Find Similar rows and add totals together.

Question

Post reply

Find Similar rows and add totals together.

leroy-1092048

Ten Centuries

Points: 1054
More actions
November 30, 2010 at 2:41 pm

#229196

Hello all,
I have a question and just cant figure it out.
For example I have a table with 5 columns A, B, C, D and E
I would like to find the rows that all have identical Values in A, B and C and return the SUM(D) and MIN(E)

Viewing 13 posts - 1 through 12 (of 12 total)

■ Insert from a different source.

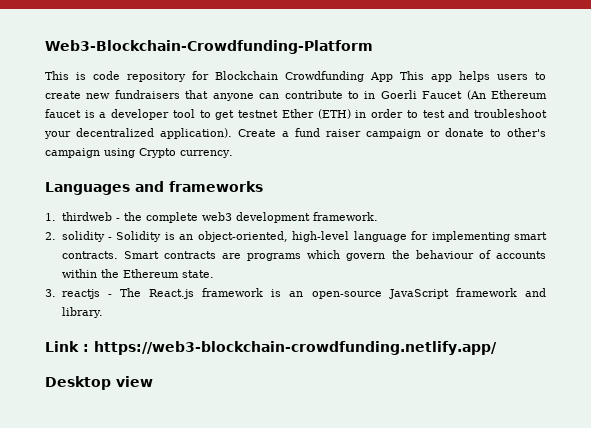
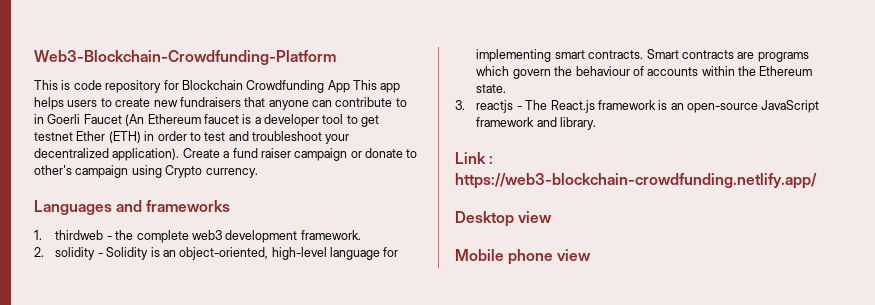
(153, 381) none -> [455,249,592,265] // Mobile phone view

You must be logged in to reply to this topic. Login to reply

scott.pletcher SSCertifiable Points: 5958 More actions · Answer 1

Is this a homework q?

Look at GROUP BY clause ... it will provide what you need.

Scott Pletcher, SQL Server MVP 2008-2010

leroy-1092048 Ten Centuries Points: 1054 More actions · Answer 2

LoL.. this is not home work... well i guess it is since its for work, but i am at home. 🙂

to clarify a little:

we have a table in our DB that keeps stats of the number of transactions.

the stats are stored in the table every hour and keep track of Who, Where, why, number/hour and the rowID, time

these hourly stats are flooding our system and we are looking to reduce them to daily stats.

so the ultimate plan is to take the grouping of (who, where and why) A.K.A. A, B and C

and total the number/hour (D) and the min rowID (E) for each grouping. i can deal with the time.

---------------------------

you are right i got the results needed by using the Group By clause

, for some reason i got lost in the Over(partition by.... ) stuff

here is what i used

Select A, B, C, sum(D) as Total, min(E) as MinID

from statsTable

group by A, B, C

now here is what i believe to be the tricky part.

I need to take these results and save the Total - sum(E) to the row with the MinID

and delete the rows that are not the minID for each group.

ChrisM@Work SSC Guru Points: 186127 More actions · Answer 3

Looks like you were on the right track at the start - does this help?

;WITH RowPicker AS (

SELECT A, B, C, D, E,

Total = SUM(D) OVER (PARTITION BY A, B, C),

MinID = MIN(E) OVER (PARTITION BY A, B, C)

FROM statsTabl

)

SELECT *

FROM RowPicker WHERE MinID = E

^{“Write the query the simplest way. If through testing it becomes clear that the performance is inadequate, consider alternative query forms.” - Gail Shaw}

For fast, accurate and documented assistance in answering your questions, please read this article.
Understanding and using APPLY, (I) and (II) Paul White
Hidden RBAR: Triangular Joins / The "Numbers" or "Tally" Table: What it is and how it replaces a loop Jeff Moden

leroy-1092048 Ten Centuries Points: 1054 More actions · Answer 4

thanks for your iput on that..

i am currently working with:

Select A, B, C, sum(D) as Total, min(E) as MinID

from statsTable

group by A, B, C

as this query retuns exactly what i want my final data to ook like.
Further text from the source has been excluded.